As most of you know, Howard Marks (@deepstoragenet), Technologist Extraordinary & Plenipotentiary at VAST Data used to be a Greybeards co-host and is still on our roster as a co-host emeritus. When I started to schedule this podcast, it was going to be our 100th podcast and we wanted to invite Howard and the rest of the co-hosts to be on the call to discuss our podcast. But alas, the 100th Greybeards podcast came and went, before we could get it done. So we decided to refocus this podcast back on VAST Data.
We talked with Howard last year about VAST and some of this podcast covers the same ground (see last year’s podcast with Howard on VAST Data) but I highlighted below different aspects of their product that we also discussed.
For starters, VAST just finalized a recent round of funding, which if I recall, valued them at over $1B USD, or yet another data storage unicorn.
VAST is a scale out, disaggregated, unstructured data platform that takes advantage of the economics of QLC SSD (from Intel) combined with the speed of 3D XPoint storage class memory (Optane SSD, also from Intel) to support customer data. Intel is an investor in VAST.
VAST uses mutliple front end (controller) servers, with one or more HA NVMe drive module(s) connected via a dual infiniband or 100Gbps Ethernet RDMA cluster interconnect. The HA NVMe drive module has two (IO modules) adapter cards, one for each connection that takes IO and data requests and transfers them across a PCIe bus which connects to QLC and Optane SSDs. They also have a Mellanox (another investor) switch on their backend with a (round robin) DNS router to connect hosts to their storage (front-end) servers.
Each backend HA NVMe drive module has 12 1.5TB Optane U.2 SSDs and 44 15.4TB QLC SSDs, for a total of 56 drives. Customer data is first written to Optane and then destaged to QLC SSD.
QLC has the advantage of being 4 bits per cell (for a lower $/GB stored) but it’s endurance or drive writes/day (dw/d)) is significantly worse than TLC. So VAST has had to work to increase QLC endurance in their system.
Natively, QLC offers ~0.2 dw/d when doing random 4K writes. However, if your system does 128KB sequential writes, it offers 4.0 dw/d. VAST destages data from Optane SSDs to QLC in 1MB chunks which both optimizes endurance and reduces garbage collection write amplification within the drive.
Howard mentioned their frontend servers are stateless, i.e., maintain no state information about any IO activity going on. Any IO state information is maintained by their system in Optane SSDs. Each server maintains a work log (like) structure on Optane that describes what they are doing in support of host IO and other activities. That way, if one front end server goes down, another one can access its log and take over its activity.

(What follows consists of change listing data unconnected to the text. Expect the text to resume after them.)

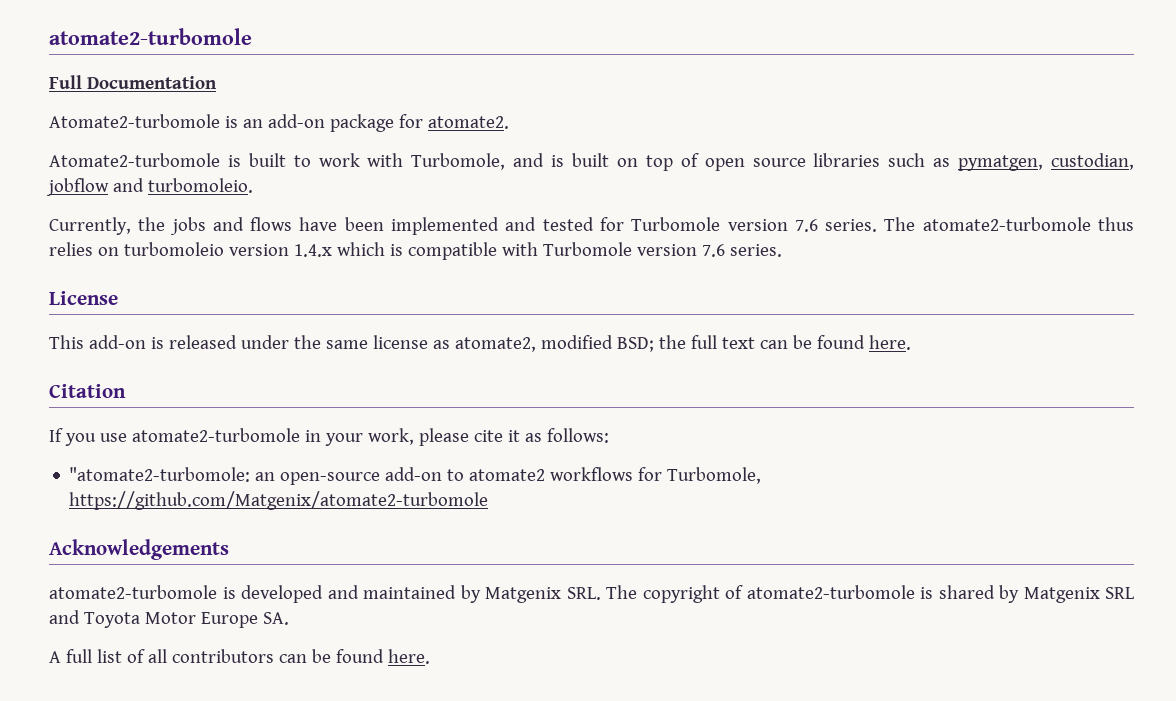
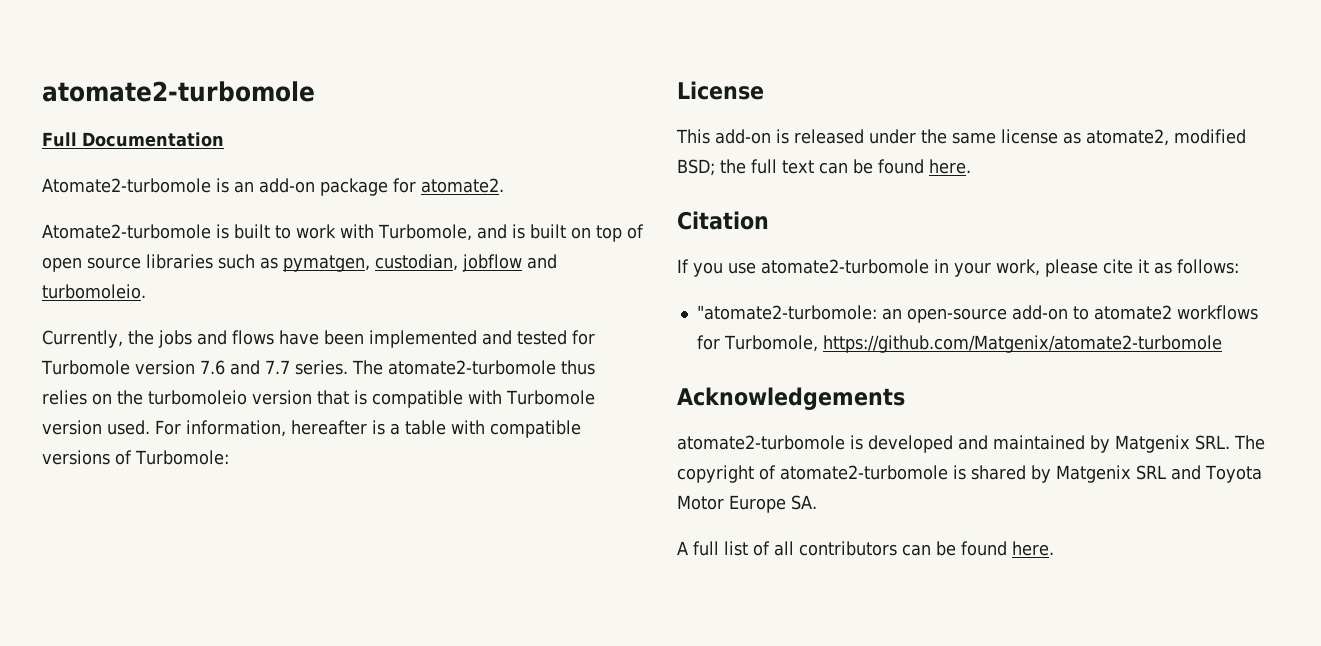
- Currently, the jobs and flows have been implemented and tested for Turbomole version 7.6 series.
+ Currently, the jobs and flows have been implemented and tested for Turbomole version 7.6 and 7.7 series.
- The atomate2-turbomole thus relies on turbomoleio version 1.4.x which is compatible with Turbomole version 7.6 series.
+ The atomate2-turbomole thus relies on the turbomoleio version that is compatible with Turbomole version used. For information, hereafter is a table with compatible versions of Turbomole:

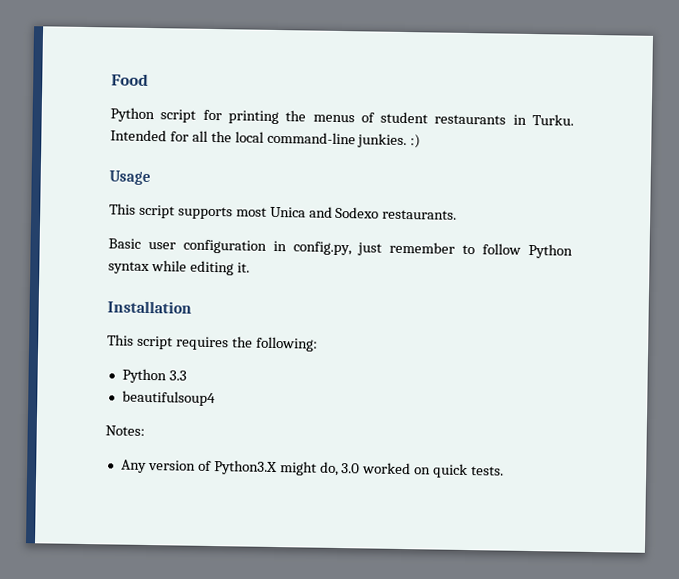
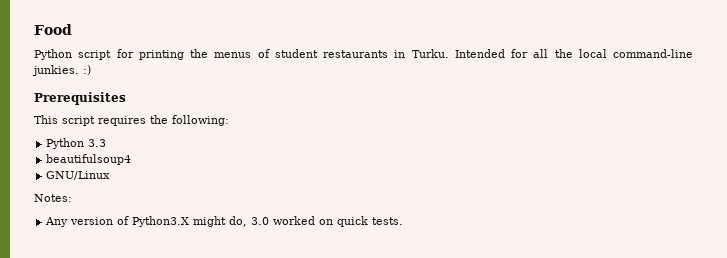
- Usage
- This script supports most Unica and Sodexo restaurants.
- Basic user configuration in config.py, just remember to follow Python syntax while editing it.
- Installation
+ Prerequisites
+ GNU/Linux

Metadata is also maintained only on Optane SSDs. Howard called their metadata structure a V-tree (B-tree). VAST mirrors all meta-data and customer data to two Optane SSDs. So if one Optane SSD goes down, its pair can be used to continue operations.
In last years podcast we talked at length about VAST data protection and data reduction capabilities so we won’t discuss these any further here.
However, one thing worth noting is that VAST has a very large RAID (erasure code protection) stripe. Data is written to the QLC SSDs in a VAST designed, locally decodable erasure coding format.
One problem with large stripes is rebuild time. VAST’s locally decodable parity codes help with this but the other thing that helps is distributing rebuild IO activity to all front end servers in the system.
The other problem with large stripe sizes is garbage collection. VAST segregates customer data by “temporariness” based on their best guess. In this way all data in one stripe should have similar lifetimes. When it’s time for stripe garbage collection, having all temporary data allows VAST to jettison the whole stripe (or most of it) rather than having to collect and re-write old stripe data to another new stripe.
VAST came out supporting NFSv3 and S3 object storage protocols, Their next release adds support for SMB 2.2, data-at-rest encryption and snapshotting to an external S3 store. As you may recall SMB is a stateful protocol. In VAST’s home grown, SMB implementation, front end servers can take over SMB transactions from other failed servers, without having to fail the whole transaction and start over again.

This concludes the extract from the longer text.